--- INFORMATION SUPPLIED ---

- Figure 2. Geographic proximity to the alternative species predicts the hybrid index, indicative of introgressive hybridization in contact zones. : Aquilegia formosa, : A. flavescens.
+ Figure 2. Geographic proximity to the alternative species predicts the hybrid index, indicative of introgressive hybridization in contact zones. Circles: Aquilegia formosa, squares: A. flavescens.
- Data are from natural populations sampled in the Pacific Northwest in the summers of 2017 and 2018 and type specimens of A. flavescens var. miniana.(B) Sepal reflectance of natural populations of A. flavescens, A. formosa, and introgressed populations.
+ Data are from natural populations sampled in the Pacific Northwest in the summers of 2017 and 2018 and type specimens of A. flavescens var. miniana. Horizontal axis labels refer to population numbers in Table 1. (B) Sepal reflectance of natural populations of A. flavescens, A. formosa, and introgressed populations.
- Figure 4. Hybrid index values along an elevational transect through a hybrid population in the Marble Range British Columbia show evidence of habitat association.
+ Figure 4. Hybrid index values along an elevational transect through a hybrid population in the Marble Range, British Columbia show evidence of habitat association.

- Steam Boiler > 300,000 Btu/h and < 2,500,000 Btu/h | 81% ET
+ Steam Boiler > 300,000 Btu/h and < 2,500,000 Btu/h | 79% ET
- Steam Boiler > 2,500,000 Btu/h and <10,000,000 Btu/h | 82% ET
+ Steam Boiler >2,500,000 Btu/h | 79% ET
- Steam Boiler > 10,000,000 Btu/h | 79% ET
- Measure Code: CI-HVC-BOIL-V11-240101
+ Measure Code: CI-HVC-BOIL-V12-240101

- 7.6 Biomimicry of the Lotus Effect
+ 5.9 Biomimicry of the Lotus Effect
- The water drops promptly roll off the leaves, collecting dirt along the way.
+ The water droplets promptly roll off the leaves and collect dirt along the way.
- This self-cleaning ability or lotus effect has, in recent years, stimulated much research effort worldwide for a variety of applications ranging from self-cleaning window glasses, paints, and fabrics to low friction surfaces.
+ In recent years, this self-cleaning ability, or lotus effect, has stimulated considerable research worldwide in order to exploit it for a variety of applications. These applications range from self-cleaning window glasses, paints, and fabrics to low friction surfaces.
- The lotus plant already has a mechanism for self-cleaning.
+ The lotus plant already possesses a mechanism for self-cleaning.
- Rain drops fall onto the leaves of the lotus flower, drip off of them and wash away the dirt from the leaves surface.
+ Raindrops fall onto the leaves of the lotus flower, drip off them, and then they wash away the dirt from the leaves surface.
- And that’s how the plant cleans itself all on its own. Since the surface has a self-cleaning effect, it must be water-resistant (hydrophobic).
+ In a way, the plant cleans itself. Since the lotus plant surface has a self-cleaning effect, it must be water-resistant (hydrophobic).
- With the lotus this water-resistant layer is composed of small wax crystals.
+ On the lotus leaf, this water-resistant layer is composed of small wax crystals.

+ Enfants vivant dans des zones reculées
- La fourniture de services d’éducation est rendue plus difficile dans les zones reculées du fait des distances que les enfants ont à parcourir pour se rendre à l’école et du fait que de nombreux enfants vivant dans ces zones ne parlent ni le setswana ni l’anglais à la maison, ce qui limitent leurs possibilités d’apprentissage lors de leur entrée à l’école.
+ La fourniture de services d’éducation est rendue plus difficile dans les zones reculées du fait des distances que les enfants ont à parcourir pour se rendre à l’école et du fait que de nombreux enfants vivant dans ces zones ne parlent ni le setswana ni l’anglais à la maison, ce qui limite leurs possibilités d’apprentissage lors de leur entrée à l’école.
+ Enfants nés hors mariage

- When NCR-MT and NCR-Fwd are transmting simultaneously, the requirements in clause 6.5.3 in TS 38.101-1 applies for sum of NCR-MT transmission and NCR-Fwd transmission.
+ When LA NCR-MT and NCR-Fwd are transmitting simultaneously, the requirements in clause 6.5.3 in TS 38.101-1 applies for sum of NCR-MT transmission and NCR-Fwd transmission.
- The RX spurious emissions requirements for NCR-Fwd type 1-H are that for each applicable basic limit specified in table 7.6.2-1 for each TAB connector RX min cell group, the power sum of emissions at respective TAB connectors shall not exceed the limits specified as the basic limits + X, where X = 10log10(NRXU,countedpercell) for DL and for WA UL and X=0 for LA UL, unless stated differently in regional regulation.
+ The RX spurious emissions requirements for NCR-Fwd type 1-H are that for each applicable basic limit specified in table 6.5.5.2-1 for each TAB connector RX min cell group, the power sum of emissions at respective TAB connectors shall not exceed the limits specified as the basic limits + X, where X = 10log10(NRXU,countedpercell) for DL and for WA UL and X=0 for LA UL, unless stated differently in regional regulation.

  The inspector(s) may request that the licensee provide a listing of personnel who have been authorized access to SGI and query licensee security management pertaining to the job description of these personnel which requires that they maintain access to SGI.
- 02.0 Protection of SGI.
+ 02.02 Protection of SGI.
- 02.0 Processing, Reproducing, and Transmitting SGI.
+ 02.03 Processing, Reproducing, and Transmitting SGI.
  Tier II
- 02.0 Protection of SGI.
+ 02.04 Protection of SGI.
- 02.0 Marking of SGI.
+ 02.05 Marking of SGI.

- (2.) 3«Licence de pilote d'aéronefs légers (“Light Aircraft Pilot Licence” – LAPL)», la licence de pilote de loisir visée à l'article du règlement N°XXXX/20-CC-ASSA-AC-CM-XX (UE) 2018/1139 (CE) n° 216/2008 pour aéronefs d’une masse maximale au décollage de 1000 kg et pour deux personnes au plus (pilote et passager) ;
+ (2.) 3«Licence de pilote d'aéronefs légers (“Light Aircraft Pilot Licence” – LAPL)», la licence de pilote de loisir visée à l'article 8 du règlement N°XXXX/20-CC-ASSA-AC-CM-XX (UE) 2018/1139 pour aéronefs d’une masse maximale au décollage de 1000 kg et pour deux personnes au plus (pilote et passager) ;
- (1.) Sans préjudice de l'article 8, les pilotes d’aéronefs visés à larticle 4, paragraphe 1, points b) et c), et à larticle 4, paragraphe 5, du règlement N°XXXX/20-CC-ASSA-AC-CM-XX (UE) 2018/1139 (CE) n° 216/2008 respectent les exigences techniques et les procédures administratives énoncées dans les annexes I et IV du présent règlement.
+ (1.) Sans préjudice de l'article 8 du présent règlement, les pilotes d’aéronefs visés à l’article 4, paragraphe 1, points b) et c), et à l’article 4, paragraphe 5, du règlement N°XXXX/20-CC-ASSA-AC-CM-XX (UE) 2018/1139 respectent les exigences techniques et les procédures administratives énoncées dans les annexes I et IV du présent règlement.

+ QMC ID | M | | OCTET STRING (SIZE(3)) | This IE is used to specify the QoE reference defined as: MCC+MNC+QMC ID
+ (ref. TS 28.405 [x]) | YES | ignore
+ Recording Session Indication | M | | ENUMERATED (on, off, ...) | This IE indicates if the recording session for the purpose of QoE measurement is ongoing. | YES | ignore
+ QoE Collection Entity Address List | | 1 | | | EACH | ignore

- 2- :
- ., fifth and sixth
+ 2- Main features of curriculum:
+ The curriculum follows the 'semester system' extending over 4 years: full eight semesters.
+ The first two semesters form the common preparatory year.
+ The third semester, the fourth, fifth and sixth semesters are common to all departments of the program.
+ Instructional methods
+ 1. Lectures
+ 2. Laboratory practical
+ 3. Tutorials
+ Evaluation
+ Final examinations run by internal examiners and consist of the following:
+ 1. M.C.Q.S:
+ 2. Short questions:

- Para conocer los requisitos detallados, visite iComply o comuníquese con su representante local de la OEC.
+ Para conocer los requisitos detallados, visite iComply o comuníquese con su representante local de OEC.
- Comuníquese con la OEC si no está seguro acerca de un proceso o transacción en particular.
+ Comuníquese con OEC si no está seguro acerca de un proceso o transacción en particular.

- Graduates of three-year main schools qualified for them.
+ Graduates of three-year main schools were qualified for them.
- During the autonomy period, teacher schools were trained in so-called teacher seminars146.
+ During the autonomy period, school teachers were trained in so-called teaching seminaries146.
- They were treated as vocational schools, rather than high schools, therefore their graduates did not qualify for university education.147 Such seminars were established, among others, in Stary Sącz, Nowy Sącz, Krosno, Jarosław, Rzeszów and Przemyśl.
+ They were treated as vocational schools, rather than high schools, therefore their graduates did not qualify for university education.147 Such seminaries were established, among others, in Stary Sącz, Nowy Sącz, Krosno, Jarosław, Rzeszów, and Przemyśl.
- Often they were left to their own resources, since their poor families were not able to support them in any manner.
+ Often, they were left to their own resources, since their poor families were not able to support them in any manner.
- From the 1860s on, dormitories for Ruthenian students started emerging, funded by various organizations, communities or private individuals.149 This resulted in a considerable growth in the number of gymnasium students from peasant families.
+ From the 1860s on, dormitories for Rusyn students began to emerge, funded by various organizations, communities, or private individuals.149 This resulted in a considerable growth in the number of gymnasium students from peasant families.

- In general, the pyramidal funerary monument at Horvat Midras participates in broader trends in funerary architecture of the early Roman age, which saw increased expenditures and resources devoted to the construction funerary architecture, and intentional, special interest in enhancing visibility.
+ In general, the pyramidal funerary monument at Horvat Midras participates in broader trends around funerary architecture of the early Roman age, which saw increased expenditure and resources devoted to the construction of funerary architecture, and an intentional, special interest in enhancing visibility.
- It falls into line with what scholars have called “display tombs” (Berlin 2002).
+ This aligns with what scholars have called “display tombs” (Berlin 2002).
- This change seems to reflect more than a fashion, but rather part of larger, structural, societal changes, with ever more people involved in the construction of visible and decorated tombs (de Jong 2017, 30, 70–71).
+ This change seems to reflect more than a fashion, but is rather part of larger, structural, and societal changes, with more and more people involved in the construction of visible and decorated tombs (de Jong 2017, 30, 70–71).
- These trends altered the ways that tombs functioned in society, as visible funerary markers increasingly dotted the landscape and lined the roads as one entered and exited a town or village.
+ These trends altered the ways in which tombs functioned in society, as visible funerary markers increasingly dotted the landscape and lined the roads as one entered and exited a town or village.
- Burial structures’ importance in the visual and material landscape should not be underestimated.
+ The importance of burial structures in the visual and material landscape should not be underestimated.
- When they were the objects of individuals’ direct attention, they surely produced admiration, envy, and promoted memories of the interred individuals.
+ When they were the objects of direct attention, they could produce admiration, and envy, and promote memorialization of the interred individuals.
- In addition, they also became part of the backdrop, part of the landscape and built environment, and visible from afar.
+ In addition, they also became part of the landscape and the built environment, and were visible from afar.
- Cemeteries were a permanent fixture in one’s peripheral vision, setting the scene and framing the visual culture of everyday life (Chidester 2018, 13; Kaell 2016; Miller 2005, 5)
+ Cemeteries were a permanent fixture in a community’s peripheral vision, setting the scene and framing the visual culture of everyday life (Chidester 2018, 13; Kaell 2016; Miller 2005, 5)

---

### TRY IT
Looking at the data above, write out exactly the lines that start at the one containing "- When they" and end at the one containing "were visible from afar."; include both and nothing beyond.

### FINISHED EXERCISE
- When they were the objects of individuals’ direct attention, they surely produced admiration, envy, and promoted memories of the interred individuals.
+ When they were the objects of direct attention, they could produce admiration, and envy, and promote memorialization of the interred individuals.
- In addition, they also became part of the backdrop, part of the landscape and built environment, and visible from afar.
+ In addition, they also became part of the landscape and the built environment, and were visible from afar.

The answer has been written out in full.